The result is that, on the first generation, there is no import for packages of the form "v[0-9]+", and the code doesn't compile.

However, when the generator is run again (with the non-compiling generated code still present), at step 4, searching for the package locally does yield a result (because the package has been generated), and then the import code finds the proper package name and does not remove the import. The result is that, when run a second time, the import is not removed and the code compiles.

The proper fix here is to set the FormatOnly property to "true" for ptimports.Process -- this ensures that, although the code will be formatted and styled consistently (including properly converting imports to grouped form), imports will not be added or removed. Since the code generator is responsible for generating the imports properly, this should be fine.

nmiyake commented 1 year ago

Follow-up on the above.

Setting "FormatOnly" to "true" does result in correct code being generated. However, when goimports or ptimports is run on the resulting code, it causes it to be modified.

goimports is written in a manner that will explicitly add a named alias to an import if the inferred name differs from the actual package name, even if such an alias is not required for compilation.

For example, for the import "github.com/foo/bar/v2", the inferred name is bar, but the actual package name is v2. Because they differ, goimports updates the import to be v2 "github.com/foo/bar/v2", even though this "v2" alias is not necessary.

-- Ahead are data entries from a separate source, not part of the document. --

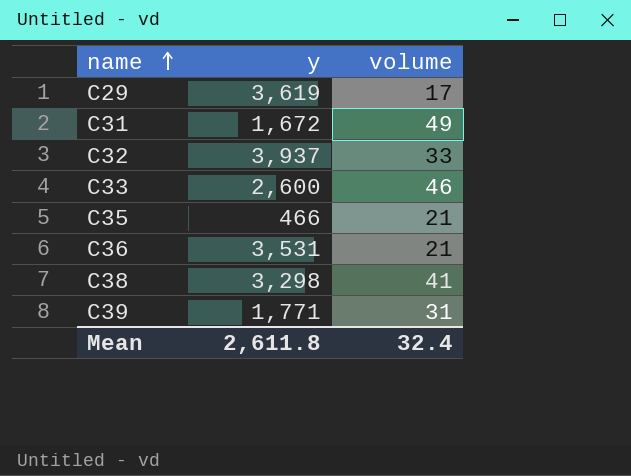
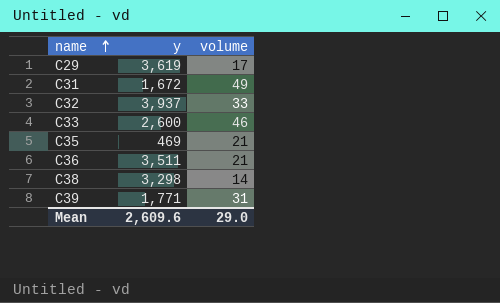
C35 | y: 466 -> 469
C36 | y: 3,531 -> 3,511
C38 | volume: 41 -> 14
Mean | y: 2,611.8 -> 2,609.6
Mean | volume: 32.4 -> 29.0

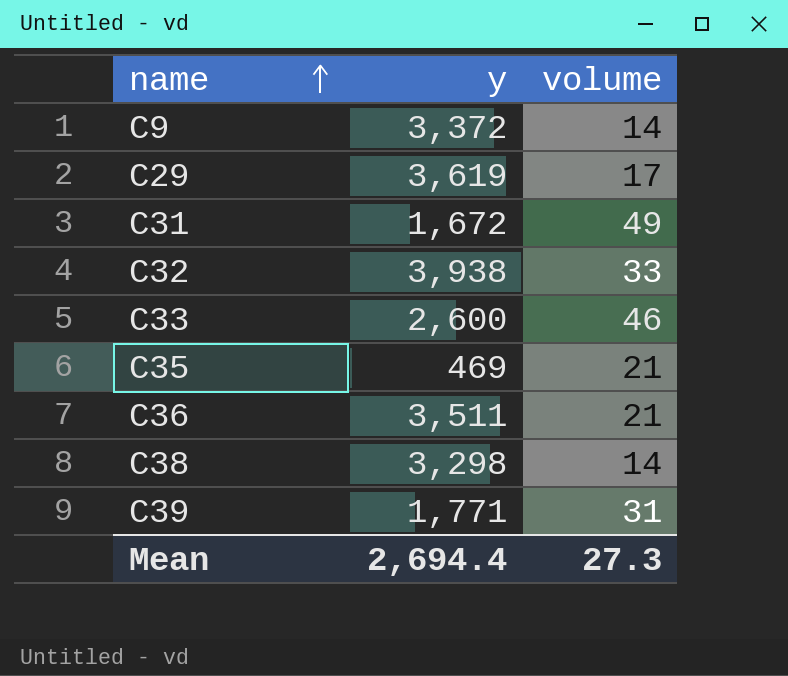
row C9: none -> 3,372 | 14
C32 | y: 3,937 -> 3,938
Mean | y: 2,609.6 -> 2,694.4
Mean | volume: 29.0 -> 27.3

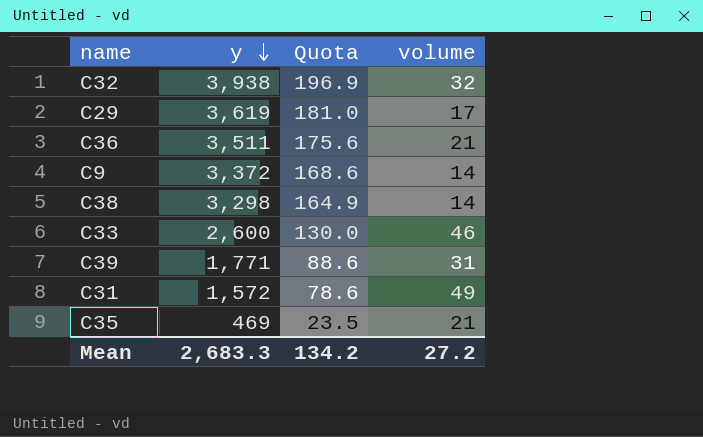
row order: name ascending -> y descending
column Quota | formula: none -> [y] * 0.05
C32 | volume: 33 -> 32
C31 | y: 1,672 -> 1,572
Mean | y: 2,694.4 -> 2,683.3
Mean | volume: 27.3 -> 27.2

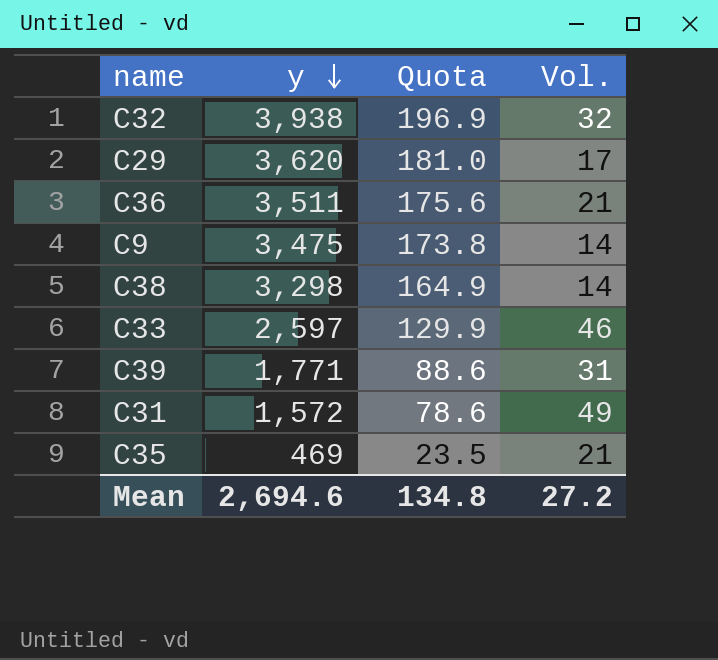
column name: volume -> Vol.
C29 | y: 3,619 -> 3,620
C9 | y: 3,372 -> 3,475
C9 | Quota: 168.6 -> 173.8
C33 | y: 2,600 -> 2,597
C33 | Quota: 130.0 -> 129.9
Mean | y: 2,683.3 -> 2,694.6
Mean | Quota: 134.2 -> 134.8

The issue here is that, if the output of conjure-go does not include this extra "v2", then running "go-imports" or "pt-imports" changes the output, which is not desirable.

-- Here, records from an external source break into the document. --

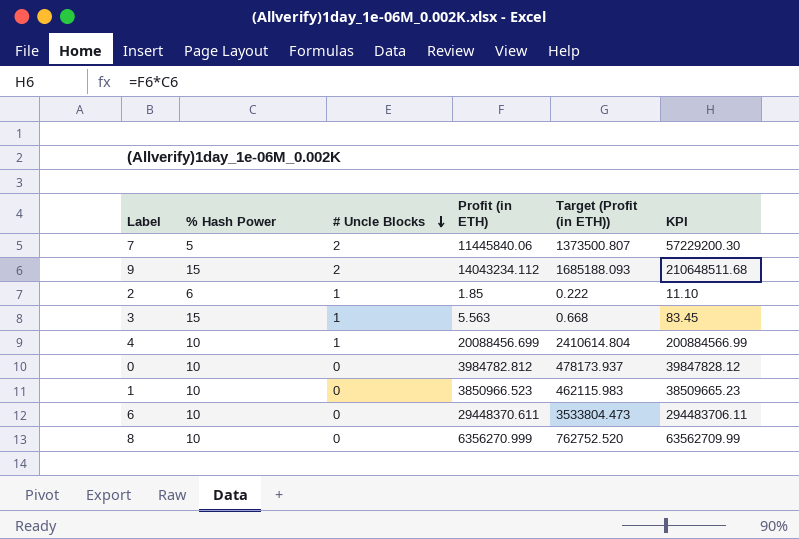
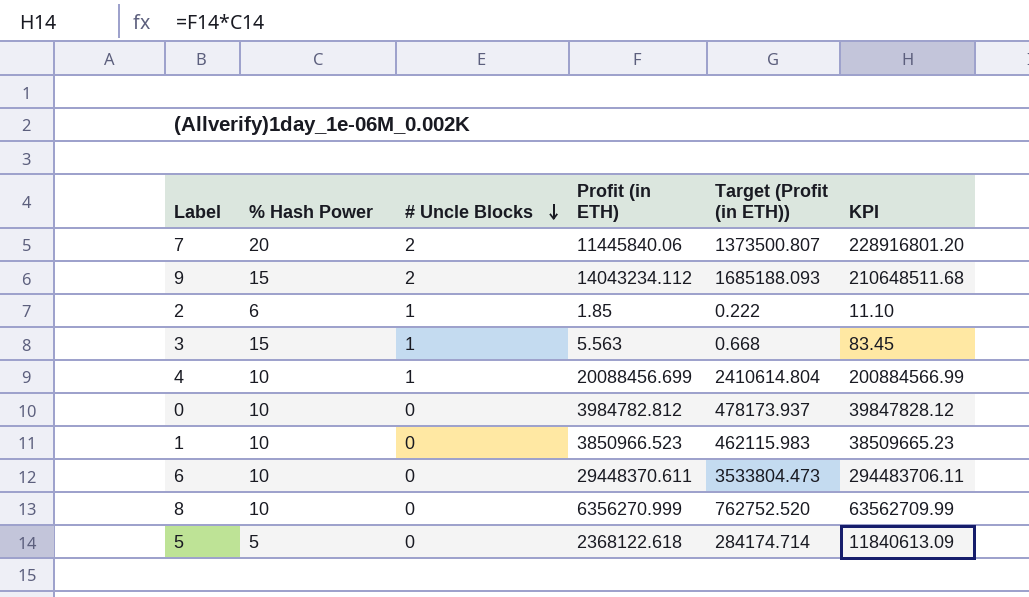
7 | % Hash Power: 5 -> 20
7 | KPI: 57229200.30 -> 228916801.20
row 5: none -> 5 | 0 | 2368122.618 | 284174.714 | 11840613.09

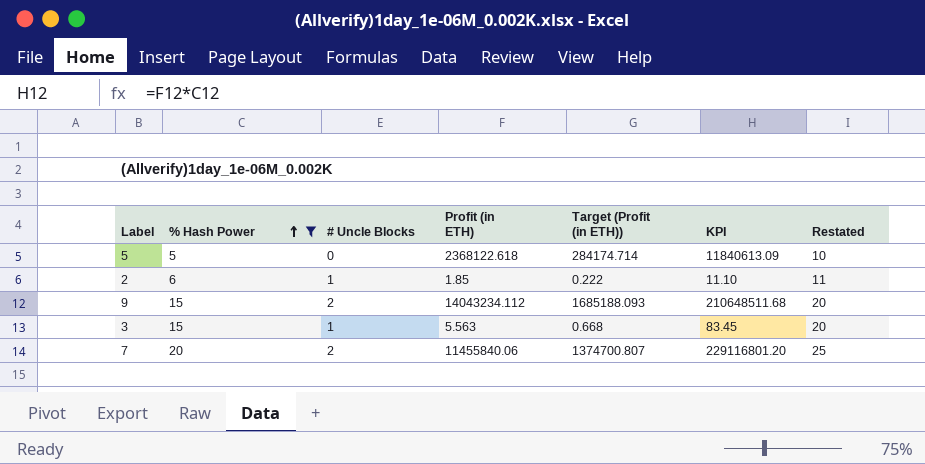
filter: none -> % Hash Power != 10
row order: # Uncle Blocks descending -> % Hash Power ascending
column Restated | formula: none -> [% Hash Power] + 5
7 | Profit (in ETH): 11445840.06 -> 11455840.06
7 | Target (Profit (in ETH)): 1373500.807 -> 1374700.807
7 | KPI: 228916801.20 -> 229116801.20

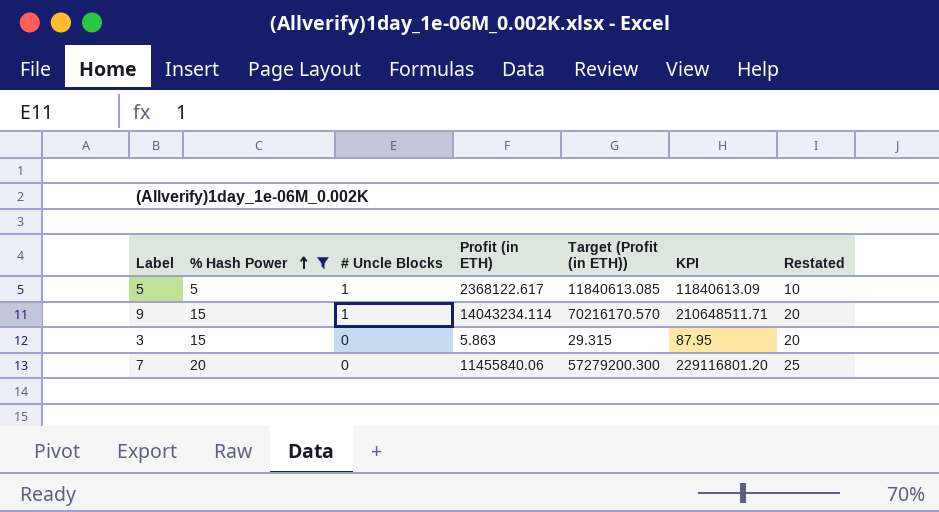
column Target (Profit (in ETH)) | formula: [Profit (in ETH)] * 0.12 -> [Profit (in ETH)] * 5
row 2: 6 | 1 | 1.85 | 0.222 | 11.10 | 11 -> none
5 | # Uncle Blocks: 0 -> 1
5 | Profit (in ETH): 2368122.618 -> 2368122.617
9 | # Uncle Blocks: 2 -> 1
9 | Profit (in ETH): 14043234.112 -> 14043234.114
9 | KPI: 210648511.68 -> 210648511.71
3 | # Uncle Blocks: 1 -> 0
3 | Profit (in ETH): 5.563 -> 5.863
3 | KPI: 83.45 -> 87.95
7 | # Uncle Blocks: 2 -> 0

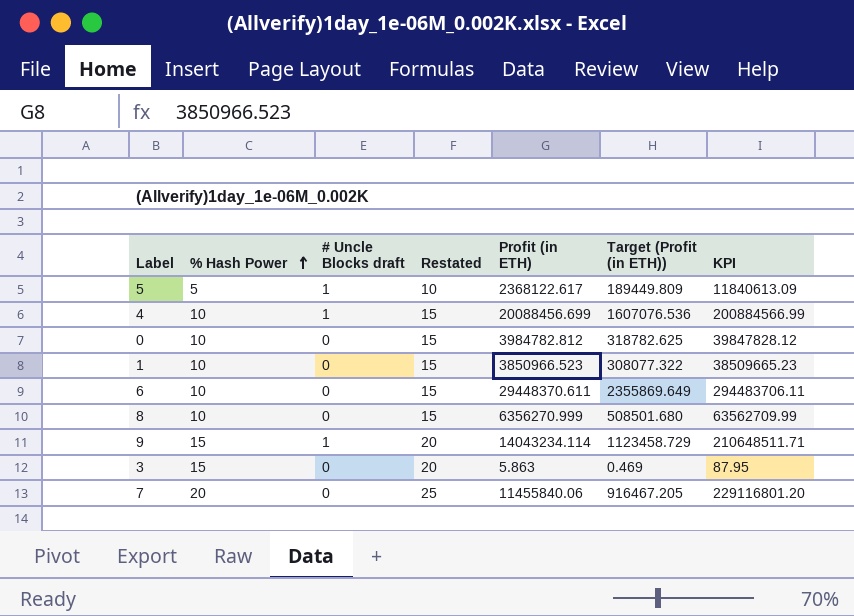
filter: % Hash Power != 10 -> none
column name: # Uncle Blocks -> # Uncle Blocks draft
column Restated | position: 7 -> 4
column Target (Profit (in ETH)) | formula: [Profit (in ETH)] * 5 -> [Profit (in ETH)] * 0.08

Taking all of this into account, the most effective approach is to run ptimports with FormatOnly=true when the individual files are written, but to then run ptimports with FormatOnly=false on the generated files after they have ALL been written. This ensures that any generated packages will exist (and properly resolve as package imports) and that the written output will remain stable even if run through goimports or ptimports again.

nmiyake commented 1 year ago

Re-opening this issue because the current solution ran into problems when deployed. Documenting the issues here so that the next attempt at a solution incorporates this.

The solution in #406 works by updating the conjure.Generate call such that, after writing all of the files from conjure.GenerateOutputFiles, it runs an extra import operation that may change the output.

However, the "verify" functionality of godel-conjure-plugin (https://github.com/palantir/godel-conjure-plugin/blob/6a408a96156a9ca98f3c92d18cd52786306e715c/conjureplugin/verify.go#L32) generates the expected files in-memory using just conjure.GenerateOutputFiles and performs a diff based on those checksums, so if the Generate function introduces any changes, they are not captured.

Basically, the usage in godel-conjure-plugin assumes that the output of individual Conjure files by conjure.Generate and conjure.GenerateOutputFiles must match. This happened to be true before the change above, but is no longer true after.

The most ideal solution would be to formalize this contract and fix the behavior of GenerateOutputFiles so that it creates the desired output. This puts us back to determining a solution for the imports without writing to disk first.

The other solution would be to declare that it cannot be assumed that the output of GenerateOutputFiles and Generate will match -- in this case, the implementation in godel-conjure-plugin would need to be changed to deal with this (for example, it may need to read all files into memory first, then perform "real" generation, read all the content of the written files, then restore the original files or something else like that).